„Ich will der Welt den Spiegel vorhalten“, erklärte der Karlsruher Maler Karl Hubbuch. Und der Berliner Politkünstler George Grosz forderte: „Brutalität! Klarheit, die wehtut, fang die rasende Zeit ein.“ Beide waren Protagonisten in einer Epoche voller Gegensätze, Widersprüche, Spannungen und Umbrüche: die 1920er und frühen 1930er Jahre, denen das Städtische Museum Engen mit der Ausstellung „Sachlich, Kritisch, Magisch – Der neuer Realismus um 1925“ eine fulminante Präsentation widmet.

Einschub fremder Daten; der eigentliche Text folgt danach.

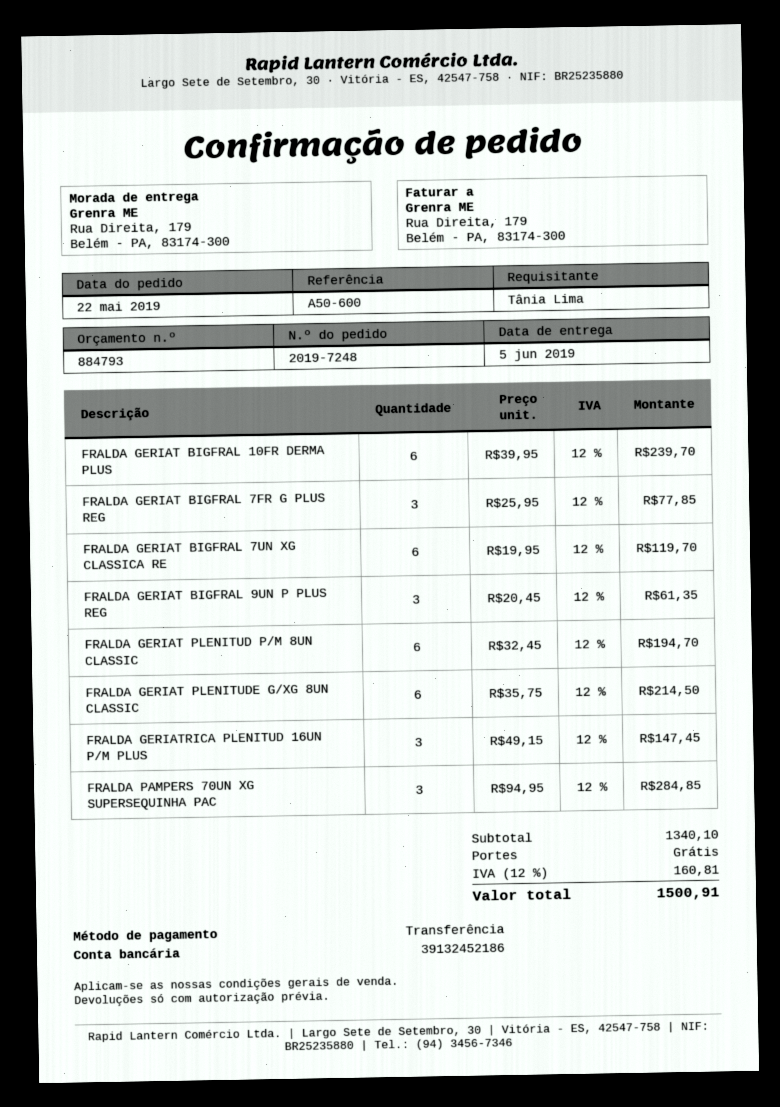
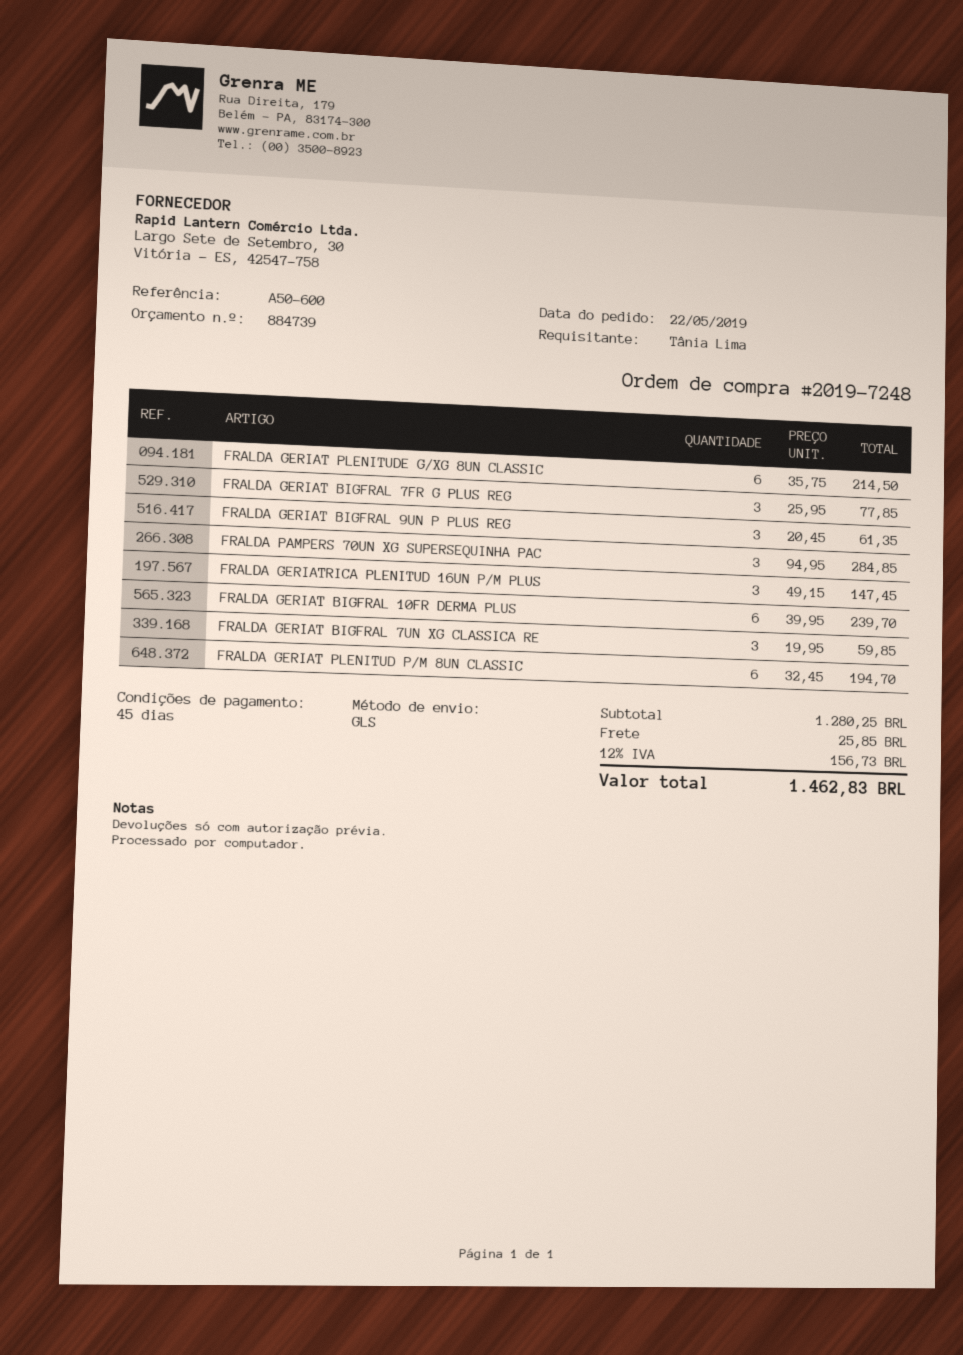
quote number: 884793 -> 884739
FRALDA GERIAT BIGFRAL 7UN XG CLASSICA RE: 6 x 19.95 = 119.70 -> 3 x 19.95 = 59.85
subtotal: 1340.10 -> 1280.25
shipping: 0.00 -> 25.85
tax: 12% = 160.81 -> 12% = 156.73
total: 1500.91 -> 1462.83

Gezeigt werden über 85 Gemälde, Aquarelle, Zeichnungen und Druckgrafiken der renommierten Sammlung Frank Brabant aus Wiesbaden. Bedeutende Namen wie Otto Dix, George Grosz oder Rudolf Schlichter erscheinen neben weniger bekannten Zeitgenossen wie Ernst Fritsch, Erich Wegner oder Otto Möller. Besonderes Augenmerk gilt dabei auch den Künstlerinnen, vertreten durch Arbeiten von Hanna Nagel, Jeanne Mammen, Alice Sommer, Gerta Overbeck-Schenk und anderen.

Die Fülle und Vielfalt der Exponate lotet das ganze Spektrum dieser bemerkenswerten Epoche zwischen dem Ende des Ersten Weltkrieges und Beginn der nationalsozialistischen Diktatur aus. In den Darstellungen von Großstadtleben und Naturidylle, Stillleben und Aktfiguren, Porträts und Landschaften, wird deutlich, dass die Jahre der Weimarer Republik nicht nur golden waren, sondern auch zerrissen zwischen Vergnügungssucht und Massenarbeitslosigkeit, Hungerelend und Kriegstrauma, Dekadenz und Gewalt, Eros und Eleganz, Hyperinflation und Weltwirtschaftskrise.

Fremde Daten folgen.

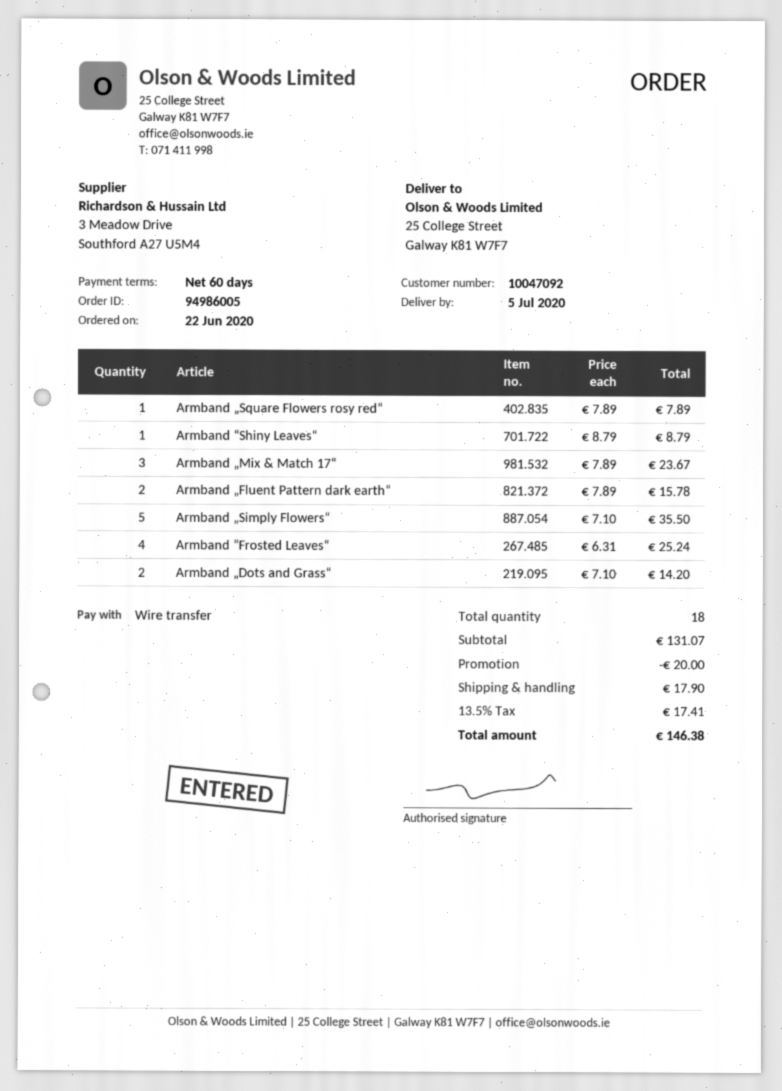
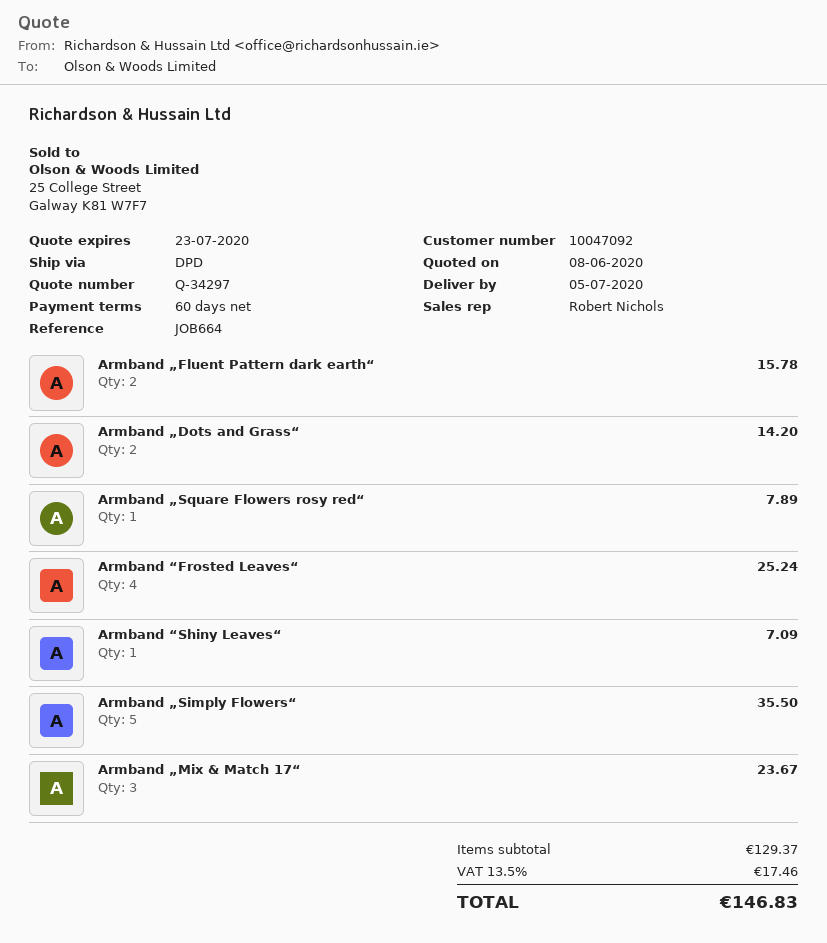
Armband “Shiny Leaves“: 1 for 8.79 -> 1 for 7.09
subtotal: 131.07 -> 129.37
discount: 20.00 -> none
shipping: 17.90 -> none
tax: 13.5% = 17.41 -> 13.5% = 17.46
total: 146.38 -> 146.83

Die radikal zugespitzte Situation der späten Weimarer Republik in Goerge Grosz Aquarell „Die wilden Männer“ von 1930. Fotos: Andreas ...
Die radikal zugespitzte Situation der späten Weimarer Republik in Goerge Grosz Aquarell „Die wilden Männer“ von 1930. Fotos: Andreas Gabelmann | Bild: Andreas Gabelmann

Krasse Unterschiede zwischen Arm und Reich beförderten massive Härten im sozialen Zusammenleben. Die bürgerliche Mitte wurde von extremen Parteien des linken und rechten Spektrums zerrieben; die junge Demokratie war ständigen Angriffen ausgesetzt. Neben den eklatanten wirtschaftlichen Verwerfungen schürte die Angst vor dem Bolschewismus das allgemeine Krisengefühl.

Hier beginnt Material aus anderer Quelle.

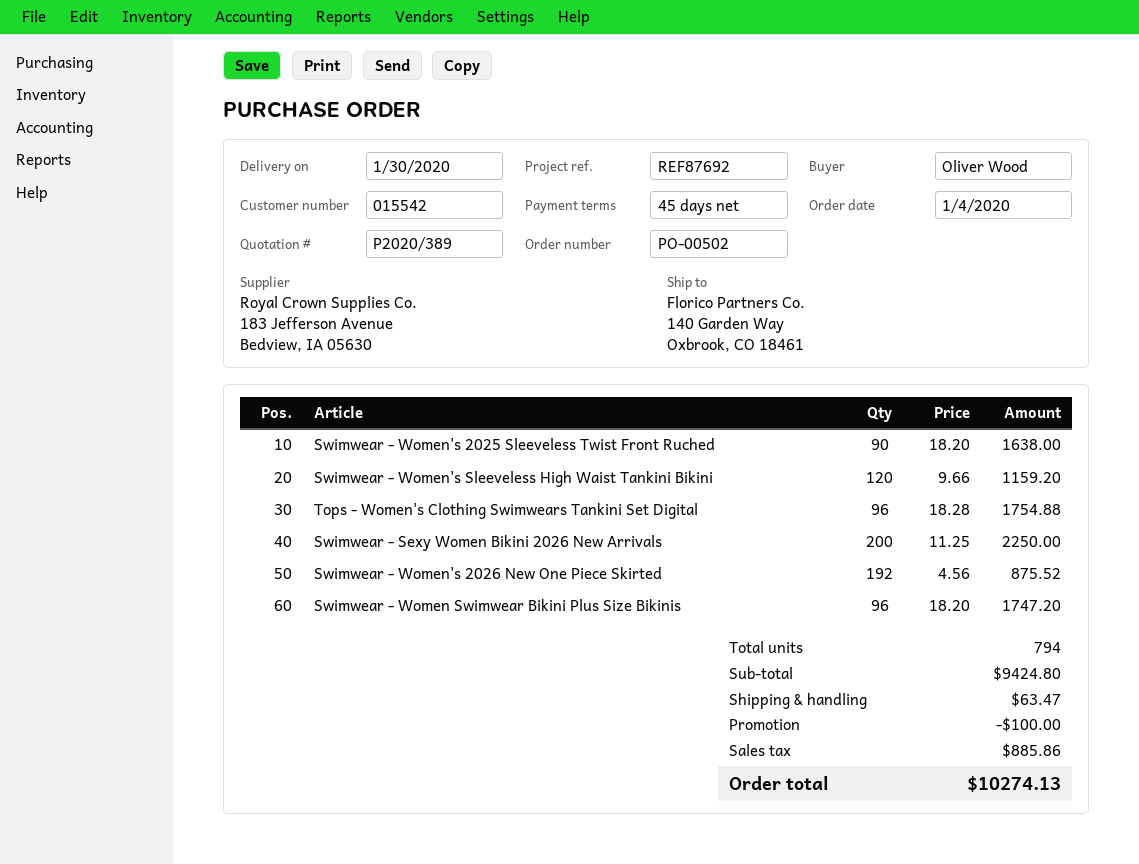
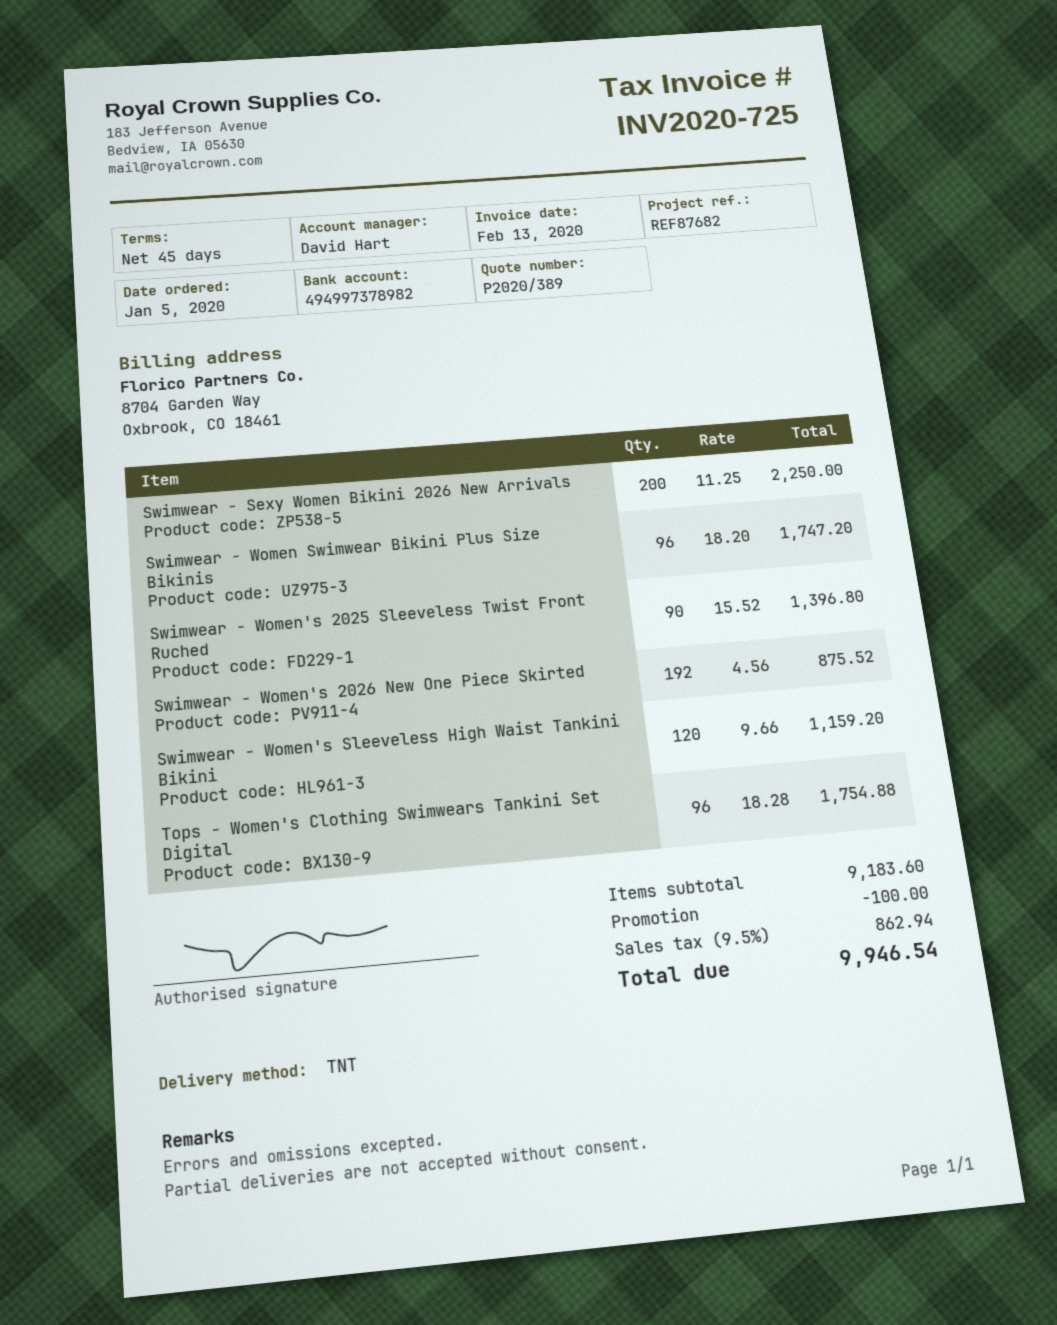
order date: 2020-01-04 -> 2020-01-05
reference: REF87692 -> REF87682
Swimwear - Women's 2025 Sleeveless Twist Front Ruched: 90 x 18.20 = 1638.00 -> 90 x 15.52 = 1396.80
subtotal: 9424.80 -> 9183.60
shipping: 63.47 -> none
tax: 885.86 -> 862.94
total: 10274.13 -> 9946.54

Auf diese ambivalenten Verhältnisse suchten die Künstler Antworten mit einer neuen Bildsprache. „Es muss als Ziel angesehen werden, die ästhetische Formelkrämerei zu überwinden durch eine neue Gegenständlichkeit, die aus dem Abscheu über die ausgebeutete bürgerliche Gesellschaft geboren wird“, formulierten Dix, Grosz und Schlichter 1921 ihren Willen zur Reform des Sehens.

Neue Sachlichkeit

Nach dem Ende des Krieges und Scheitern der Utopien der expressionistischen Bewegung entstand zu Beginn der 1920er Jahre eine Kunstrichtung, die ohne Pathos und idealistische Illusionen die gesellschaftliche, politische und kulturelle Realität der neuen Zeit möglichst direkt und ungeschminkt ins Auge fassen wollte. Es bildete sich ein Stil heraus, für den der Mannheimer Kunsthallendirektor Gustav F. Hartlaub 1925 in seiner gleichnamigen Ausstellung den Begriff „Neue Sachlichkeit“ prägte und damit einer ganzen Stilepoche ihren Namen gab.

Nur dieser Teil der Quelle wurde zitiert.